===== Provided data =====
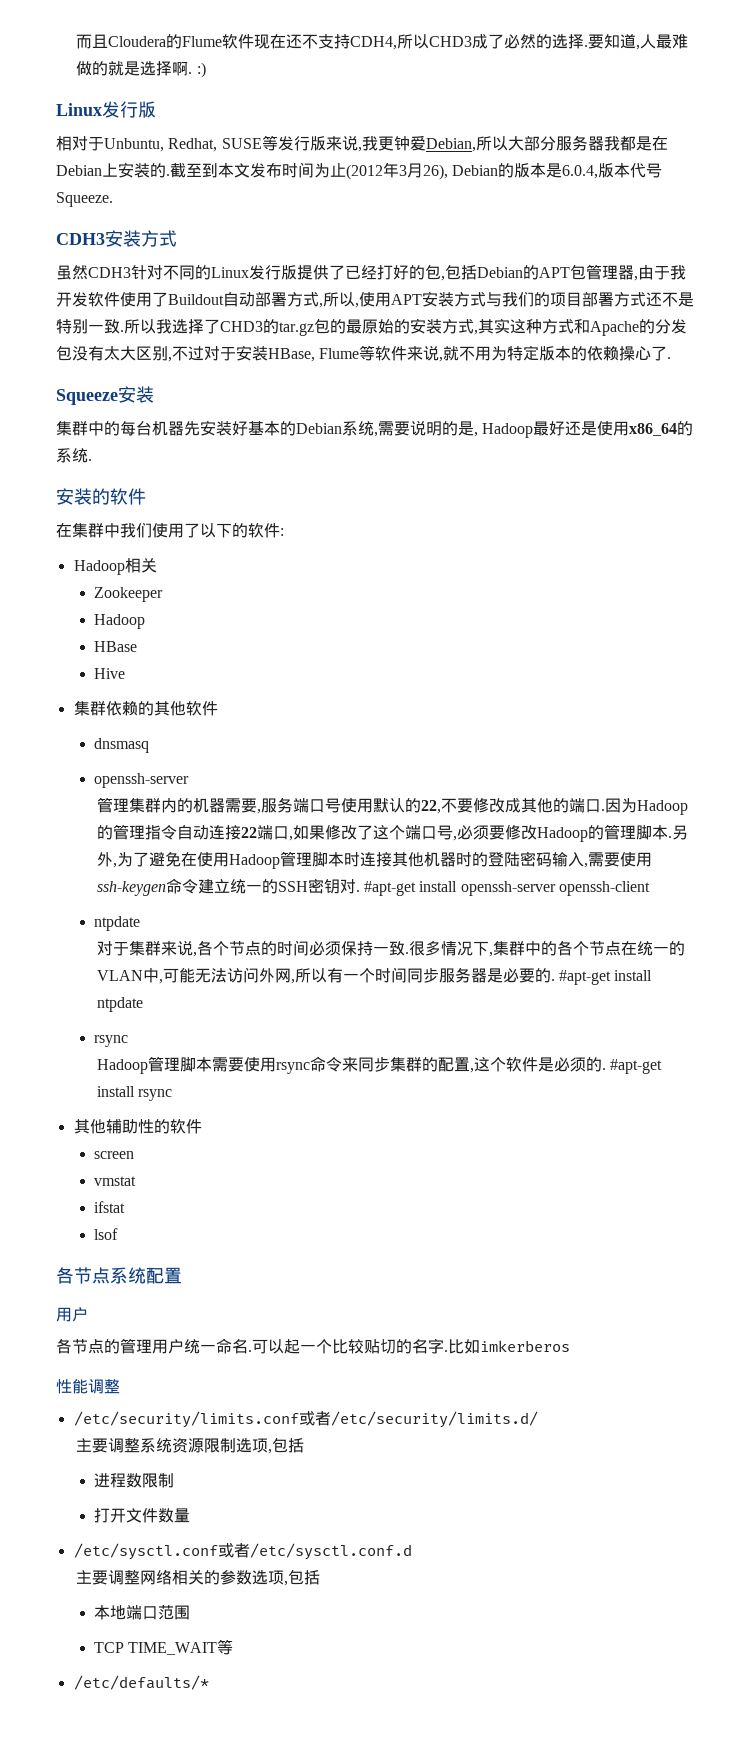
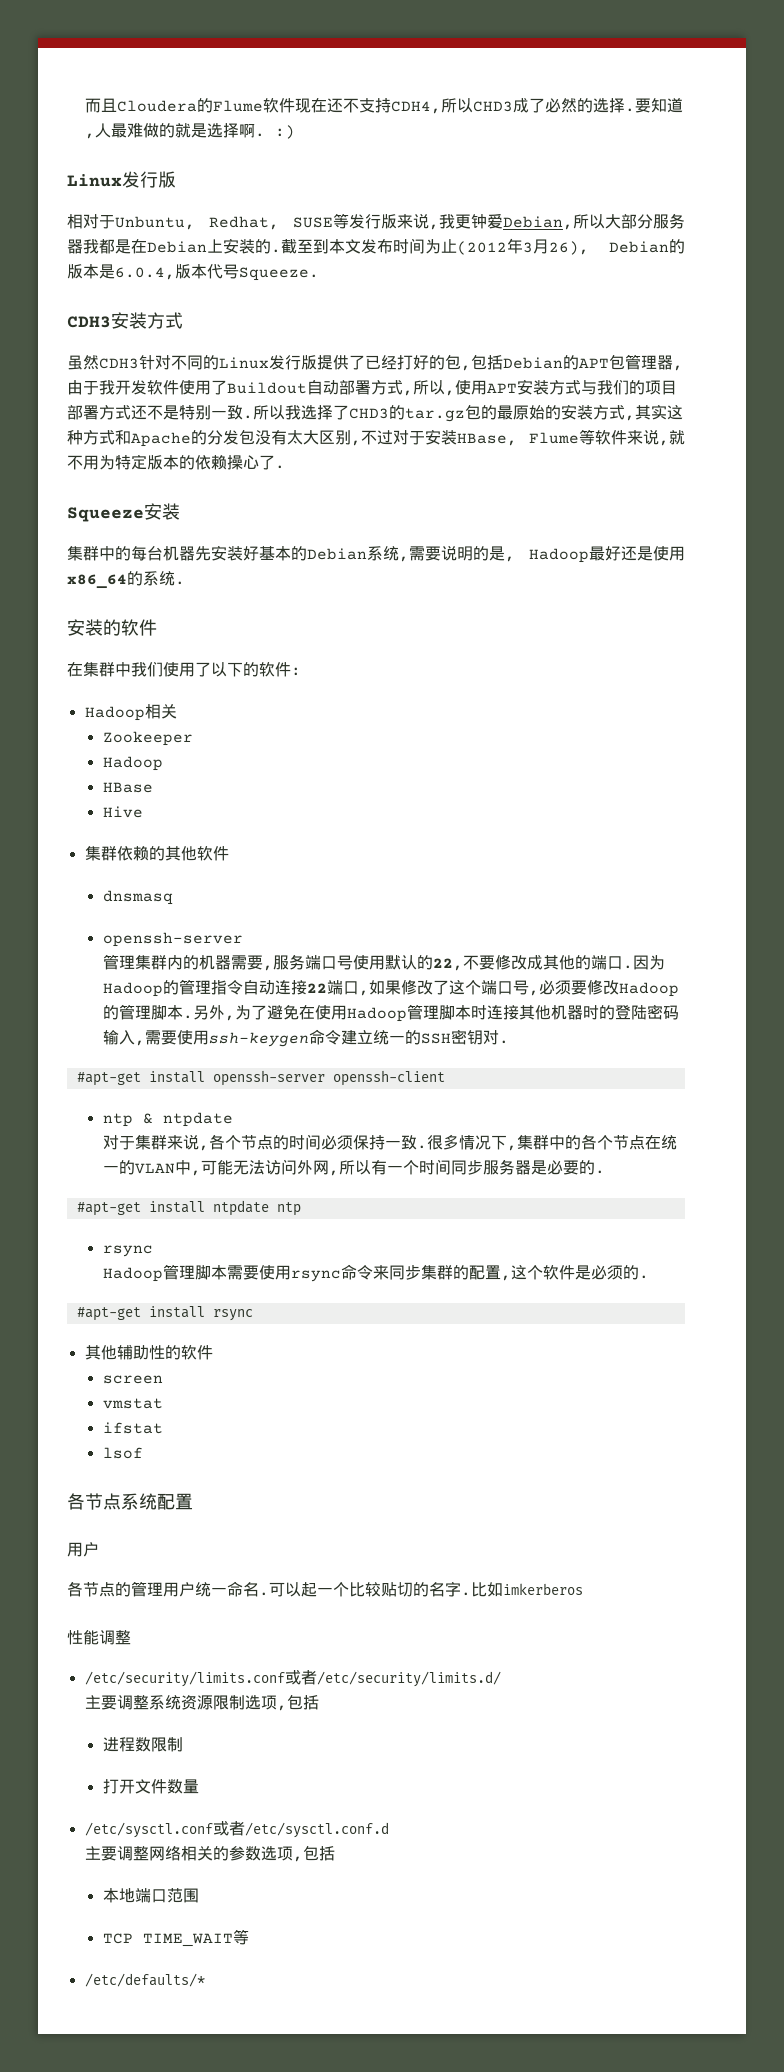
(360, 891) none -> (510, 1042) //
(650, 888) none -> [102,1113,153,1127] ntp &
(555, 980) none -> (606, 1172) //
(143, 1004) none -> [276,1202,301,1216] ntp
(606, 1069) none -> (650, 1277) //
=====
Task prompt -> Quote the entries above word for word. Leave the images out.

Exercise answer ->
(360, 891) none -> (510, 1042) //
(650, 888) none -> [102,1113,153,1127] ntp &
(555, 980) none -> (606, 1172) //
(143, 1004) none -> [276,1202,301,1216] ntp
(606, 1069) none -> (650, 1277) //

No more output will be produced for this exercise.